Liquidmetal für mehr Stabilität

Bei Liquidmorphium handelt es sich um eine Metalllegierung aus Zirconium, Kupfer, Aluminium, Nickel und Silber, die stabiler als Stahl und sogar Titan sein soll. Im Gehäuse sind aber auch Aluminium, Keramik und Kunststoff verarbeitet. Sorgen, dass sich dieses Smartphone in der Tasche verbiegt, sollt Ihr Euch nicht mehr machen. Und auch bei Stürzen soll das Turing Phone mehr aushalten - auch ohne eine Zertifizierung nach US-Militärstandards, mit der Hersteller gerne ihre Outdoor-Smartphones schmücken.

In dem Gehäuse des Turing Phone steckt der Snapdragon 801, der 2014 der Vorzeige-Prozessor von Qualcomm war und immer noch mehr Leistung bietet als das aktuelle Mittelklasse-Chipset Snapdragon 615. Ihm stehen drei Gigabyte Arbeitsspeicher zur Seite, das 5,5 Zoll große Display verfügt über eine Full-HD-Auflösung von 1920 x 1080 Pixeln.

Das Turing Phone soll im Juli erhältlich sein(© 2015 Turing Robotic Industries)
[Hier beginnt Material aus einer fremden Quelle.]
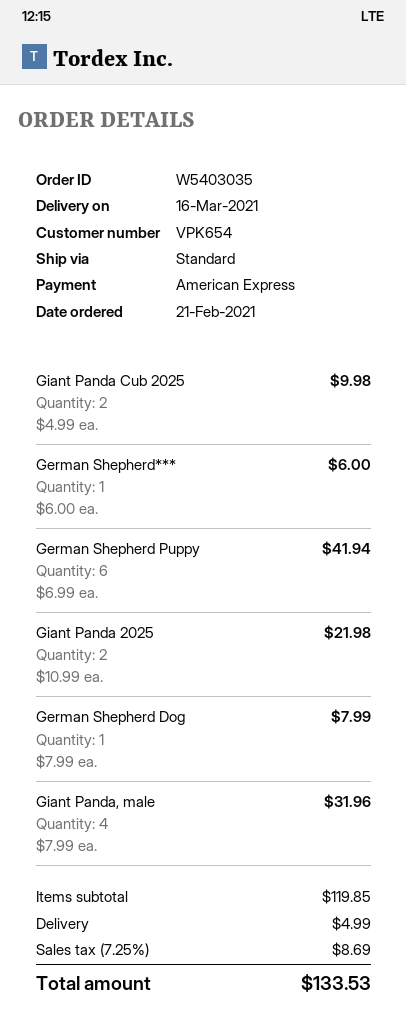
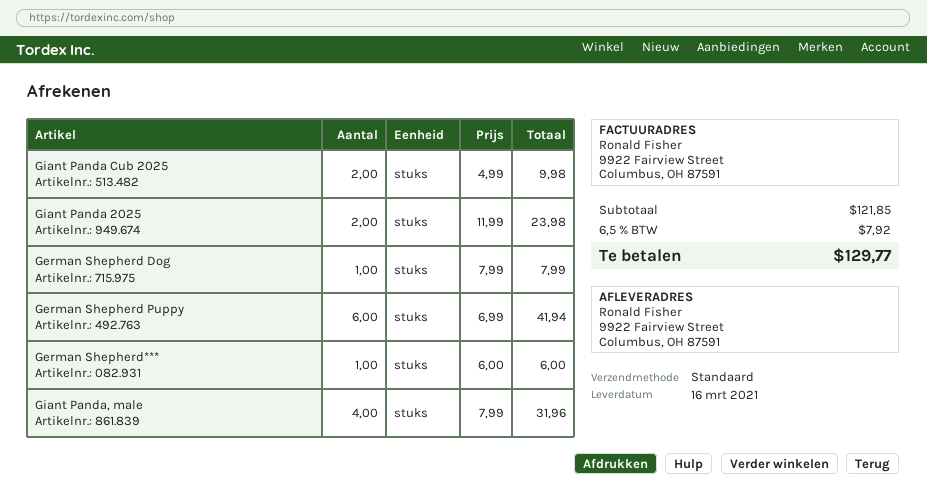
Giant Panda 2025: 2 x 10.99 = 21.98 -> 2 x 11.99 = 23.98
subtotal: 119.85 -> 121.85
shipping: 4.99 -> none
tax: 7.25% = 8.69 -> 6.5% = 7.92
total: 133.53 -> 129.77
Die Kameras des Turing Phone nehmen Fotos mit 13 Megapixeln, Selfies mit acht Megapixeln Auflösung. Der Akku hat mit 3000 Milliamperestunden eine größere Kapazität als die Batterien der aktuellen Top-Smartphones. Als Betriebssystem kommt Android 5.0 Lollipop mit der Turing UI als Benutzeroberfläche zum Einsatz.
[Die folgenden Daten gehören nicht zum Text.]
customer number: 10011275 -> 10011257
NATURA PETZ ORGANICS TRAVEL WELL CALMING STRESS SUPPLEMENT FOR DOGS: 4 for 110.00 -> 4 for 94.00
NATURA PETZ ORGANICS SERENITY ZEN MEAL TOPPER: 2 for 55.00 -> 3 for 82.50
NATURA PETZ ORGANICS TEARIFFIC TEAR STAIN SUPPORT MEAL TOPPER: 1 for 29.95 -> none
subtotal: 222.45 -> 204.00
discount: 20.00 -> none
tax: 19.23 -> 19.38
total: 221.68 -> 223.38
Weitere Angaben zur Ausstattung und vor allem zu Gewicht machte der Hersteller bisher nicht.

Dezentrale Verschlüsselung für mehr Sicherheit

Beim Datenaustausch zwischen zwei Turing Phones setzt der Hersteller auf eine dezentrale Verschlüsselungstechnik für jede Art der Kommunikation. Dabei ist kein zentraler Key- oder Verschlüsselungsserver notwendig. Ein öffentlicher Master Key und ein auf jedem Gerät vorinstallierter privater Schlüssel sollen dafür sorgen, dass sich zwei der Smartphones gegenseitig ihre Identität bestätigen und so kein Dritter die Daten unbefugt abfischen kann.
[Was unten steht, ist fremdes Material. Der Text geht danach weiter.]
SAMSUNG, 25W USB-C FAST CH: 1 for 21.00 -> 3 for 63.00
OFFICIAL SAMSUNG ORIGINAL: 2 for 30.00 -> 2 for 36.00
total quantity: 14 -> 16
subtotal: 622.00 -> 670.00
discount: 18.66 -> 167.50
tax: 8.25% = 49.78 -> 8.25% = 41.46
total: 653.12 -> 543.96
Ab Ende Juli soll das Turing Phone erhältlich sein. Nach Angaben eines Firmensprechers gegenüber thenextweb.com erscheinen zwei Versionen mit 64 und 128 Gigabyte internem Speicher, die rund 740 und etwa 870 Dollar kosten sollen. Umgerechnet wären dies aktuell etwa 690 und 810 Euro. Eine Vorgängerversion des Turing Phone namens Quasar IV konnte 2013 nur wenige Unterstützer bei Indiegogo für sich gewinnen. Das scheint die Firma im Hintergrund nicht davon abzuhalten, unter neuen Namen und mit verbesserten Hardware einen zweiten Versuch ohne Crowdfunding zu starten.